Ирина растерянно встряхнула головой.

На самом деле это происходило или нет?

Ей показалось, будто все случившееся с ней – дурной сон, и эти страшные слова пришли к ней оттуда, из страшного сна. Ведь бывает же так, что какие-то отдельные фразы из наших ночных кошмаров закрепляются в голове, и, проснувшись наутро, некоторое время невозможно осознать, в каком мире ты находишься – в мире реального бытия или в мире сна.

Но ее тело, ее мозг свидетельствовали: все, что случилось с ней, – не сон. Кошмар, но не ночной.
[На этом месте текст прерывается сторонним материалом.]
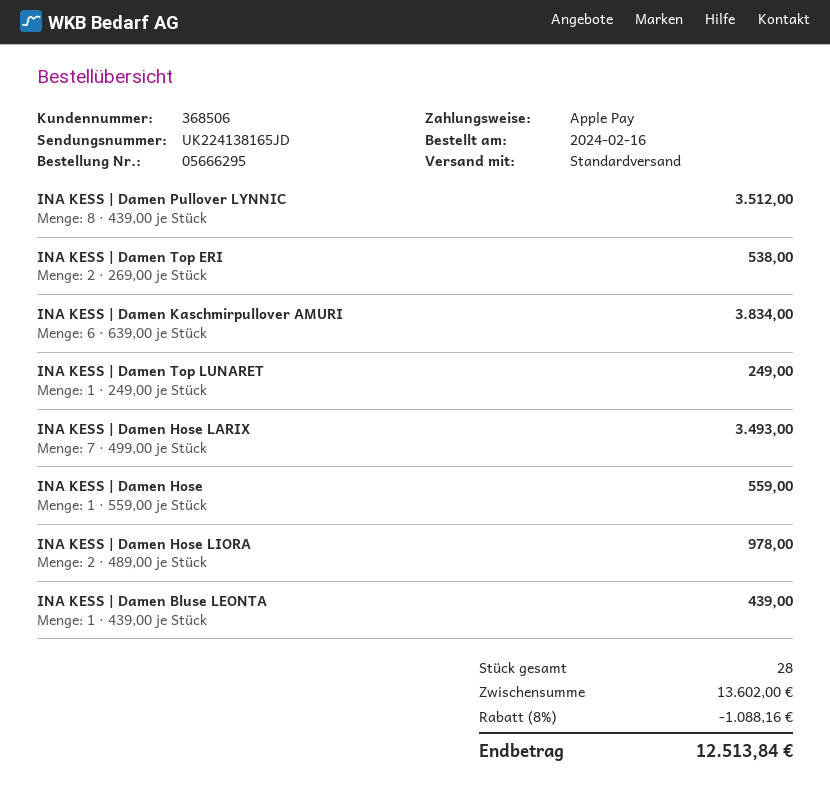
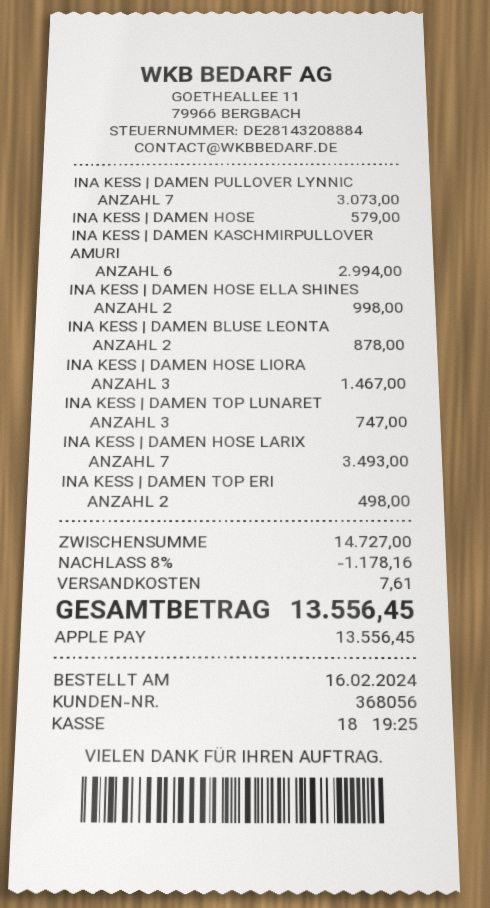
customer number: 368506 -> 368056
INA KESS | Damen Pullover LYNNIC: 8 for 3512.00 -> 7 for 3073.00
INA KESS | Damen Top ERI: 2 for 538.00 -> 2 for 498.00
INA KESS | Damen Kaschmirpullover AMURI: 6 for 3834.00 -> 6 for 2994.00
INA KESS | Damen Top LUNARET: 1 for 249.00 -> 3 for 747.00
INA KESS | Damen Hose: 1 for 559.00 -> 1 for 579.00
INA KESS | Damen Hose LIORA: 2 for 978.00 -> 3 for 1467.00
INA KESS | Damen Bluse LEONTA: 1 for 439.00 -> 2 for 878.00
INA KESS | DAMEN HOSE ELLA SHINES: none -> 2 for 998.00
subtotal: 13602.00 -> 14727.00
discount: 8% = 1088.16 -> 8% = 1178.16
shipping: none -> 7.61
total: 12513.84 -> 13556.45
И слова бандита – реальность.

Значит, она расплачивалась за дела отца? Значит, это он ее сделал заложницей своих махинаций, своих афер?

И не только ее, Ирину, свою дочь, но и Светланку, внучку, ее дочурку?!

Ужасная догадка оказалась для женщины настолько неожиданной, настолько поразительной, что желание разлеживаться в ванне сразу пропало.

Ей срочно нужно было теперь во всем разобраться.

Наскоро намылившись и смыв пену под душем, Ирина, еще мокрая, завернулась в махровый халат и бросилась к телефону – звонить отцу...

– Слушаю вас.

– Папа?

– Иришка, ты?

– Я.

– Что ж ты родного отца не узнаешь? Хочешь сказать, богатым буду?

Ирину больно укололи эти слова отца про богатство – ведь в конечном счете именно из-за денег, из-за каких-то его финансовых дел с ней и случился весь этот кошмар.

Однако Ирина сумела сдержаться.

– Откуда мне знать? – пошутила она, постаравшись говорить как можно беспечнее. – Может, и будешь. Я в твои финансовые дела никогда не лезла.

– Какие у меня дела! – воскликнул генерал. – Ты же знаешь, какая у меня зарплата...

Ирина перебила его излияния. Она и раньше не любила, когда отец прибеднялся. Даже вручая ей в качестве подарка на день рождения ключи от машины, даже периодически подбрасывая им "на жизнь" тысячу-другую долларов, он непременно восклицал что-нибудь вроде "последнее отдаю – чего не сделаешь ради любимых детей!" Теперь же его стоны насчет зарплаты ей были и вовсе противны.